Pick up at the line with "[110,1743,188,1762] criando ->". Write it out exactly, along with each later line through the end of the data, and nothing more.

> Entries shown
• • • • •
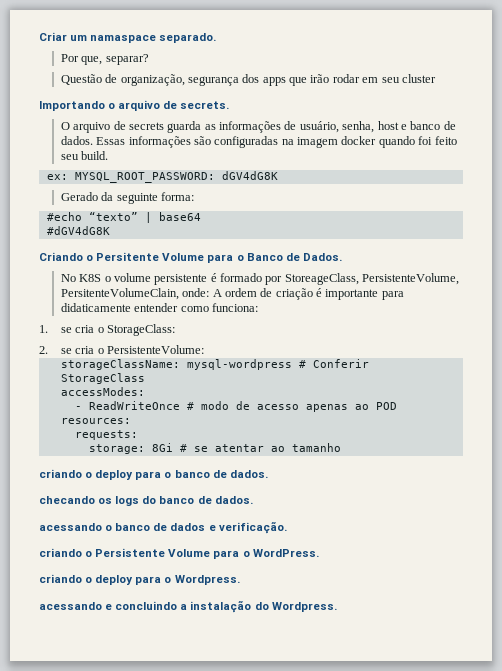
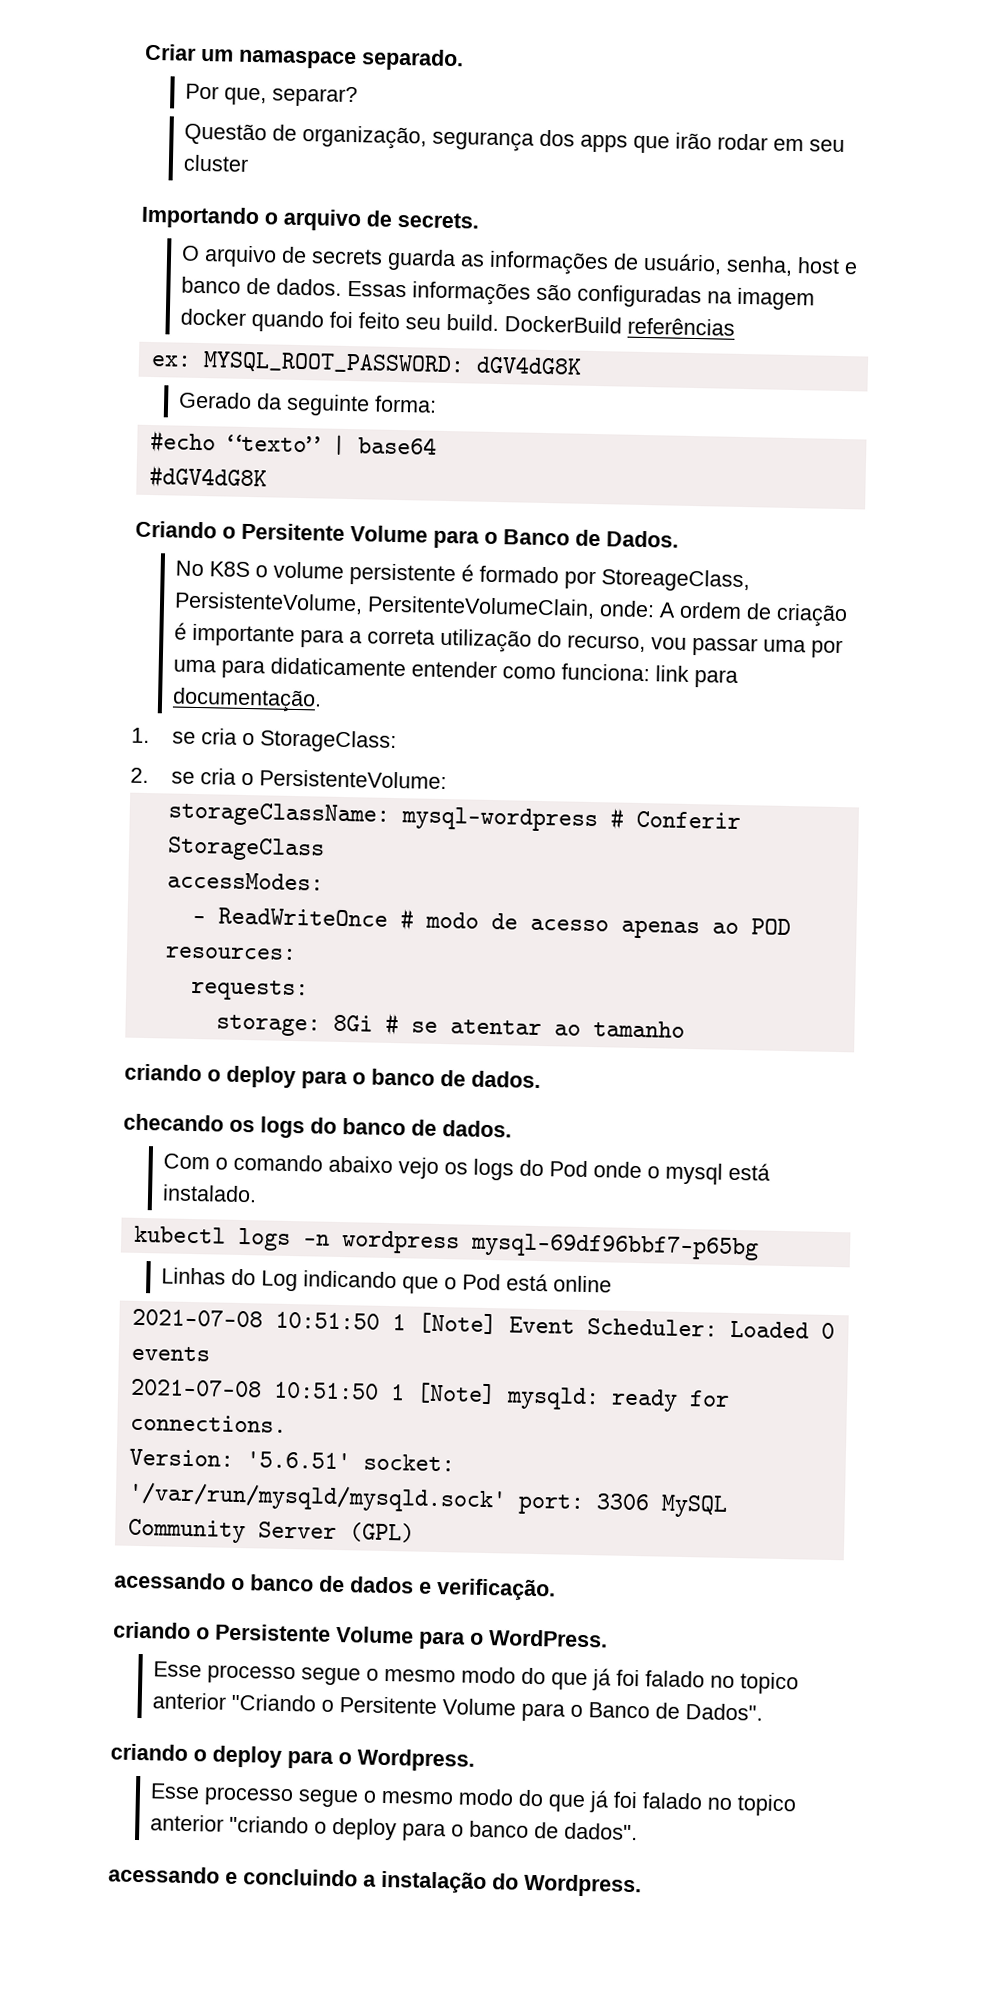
(109, 155) none -> [504,315,736,336] DockerBuild referências
(404, 295) none -> [349,628,844,659] [173,659,266,679] a correta utilização do recurso, vou passar uma por uma para
(258, 307) none -> [655,665,739,688] [172,687,323,713] link para documentação.
(253, 500) none -> [163,1153,771,1185] [162,1184,258,1203] [133,1225,759,1261] [161,1267,613,1295] [131,1308,835,1340] [130,1345,210,1362] [129,1378,730,1412] [129,1413,287,1433] [128,1448,455,1472] [127,1481,728,1518] [127,1518,415,1544] // Com o comando abaixo vejo os logs do Pod onde o mysql está instalado. // kubectl logs -n wordpress mysql-69df96bbf7-p65bg // Linhas do Log indicando que o Pod está online // 2021-07-08 10:51:50 1 [Note] Event Scheduler: Loaded 0 events // 2021-07-08 10:51:50 1 [Note] mysqld: ready for connections. // Version: '5.6.51' socket: '/var/run/mysqld/mysqld.sock' port: 3306 MySQL Community Server (GPL)
(319, 553) none -> [153,1661,800,1695] [152,1692,764,1722] // Esse processo segue o mesmo modo do que já foi falado no topico anterior "Criando o Persitente Volume para o Banco de Dados".
(240, 580) none -> [150,1783,798,1817] [150,1814,639,1842] // Esse processo segue o mesmo modo do que já foi falado no topico anterior "criando o deploy para o banco de dados".

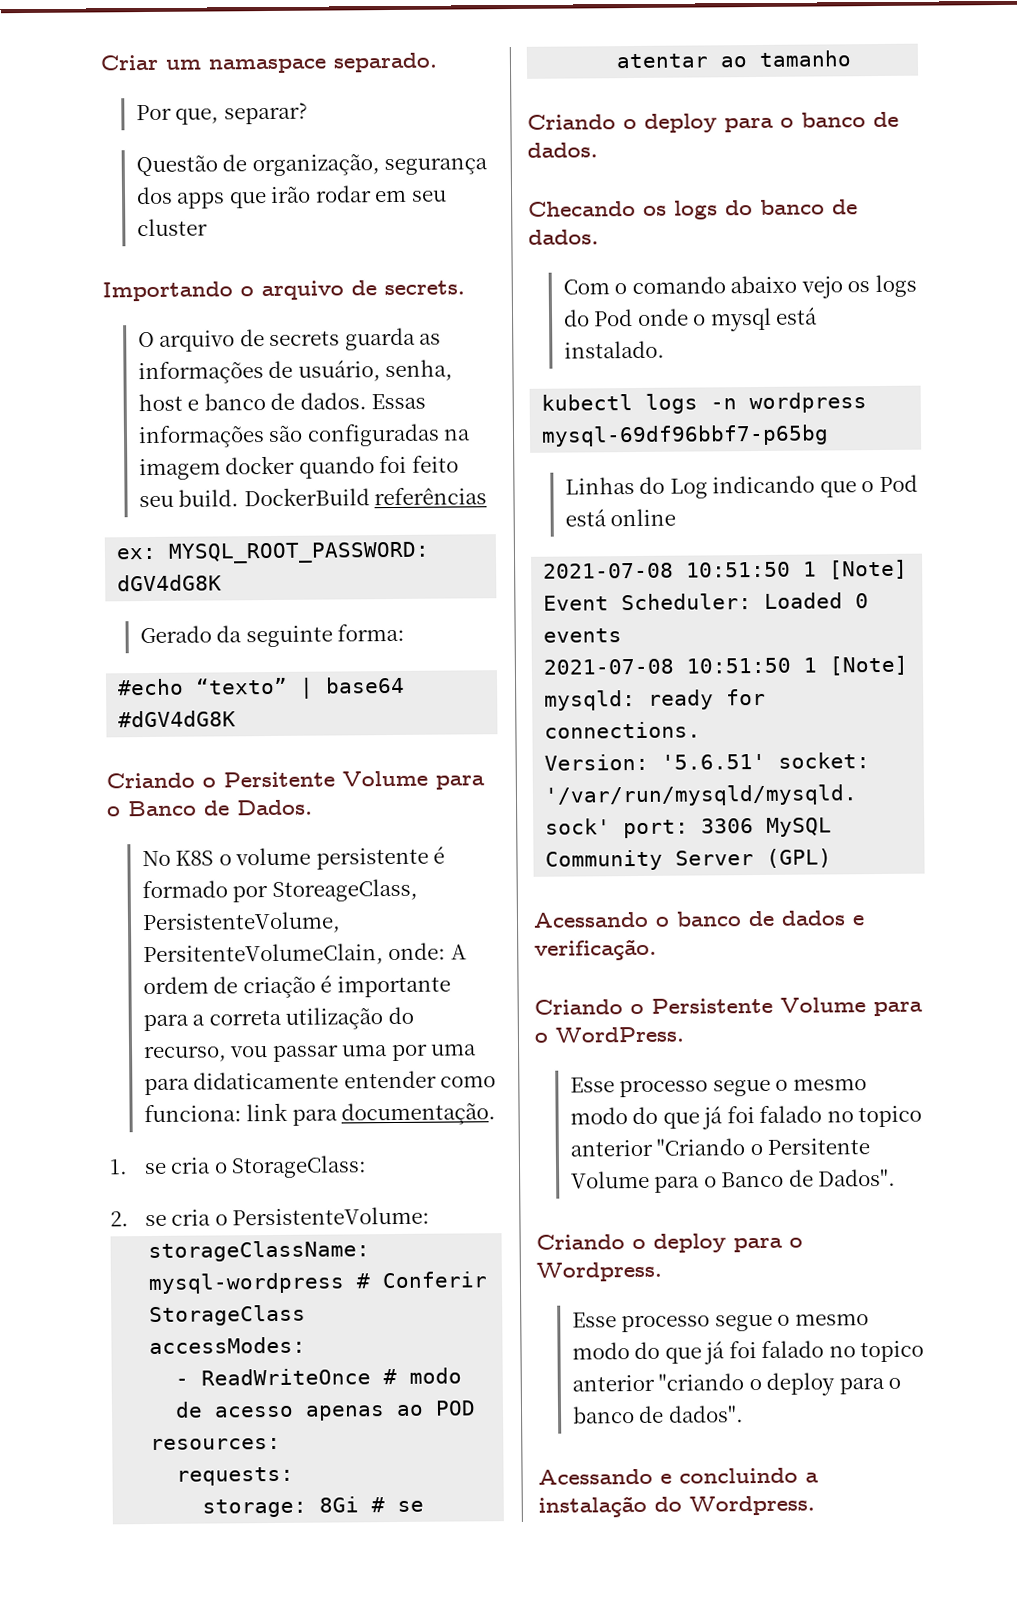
[124,1063,202,1082] criando -> [527,114,616,130] Criando
[123,1113,224,1132] checando -> [528,200,636,217] Checando
[114,1571,226,1590] acessando -> [533,911,649,928] Acessando
[113,1621,191,1640] criando -> [534,999,623,1015] Criando
[110,1743,188,1762] criando -> [536,1234,625,1250] Criando
[108,1865,220,1884] acessando -> [538,1468,653,1485] Acessando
• • • • •
> Your response
[110,1743,188,1762] criando -> [536,1234,625,1250] Criando
[108,1865,220,1884] acessando -> [538,1468,653,1485] Acessando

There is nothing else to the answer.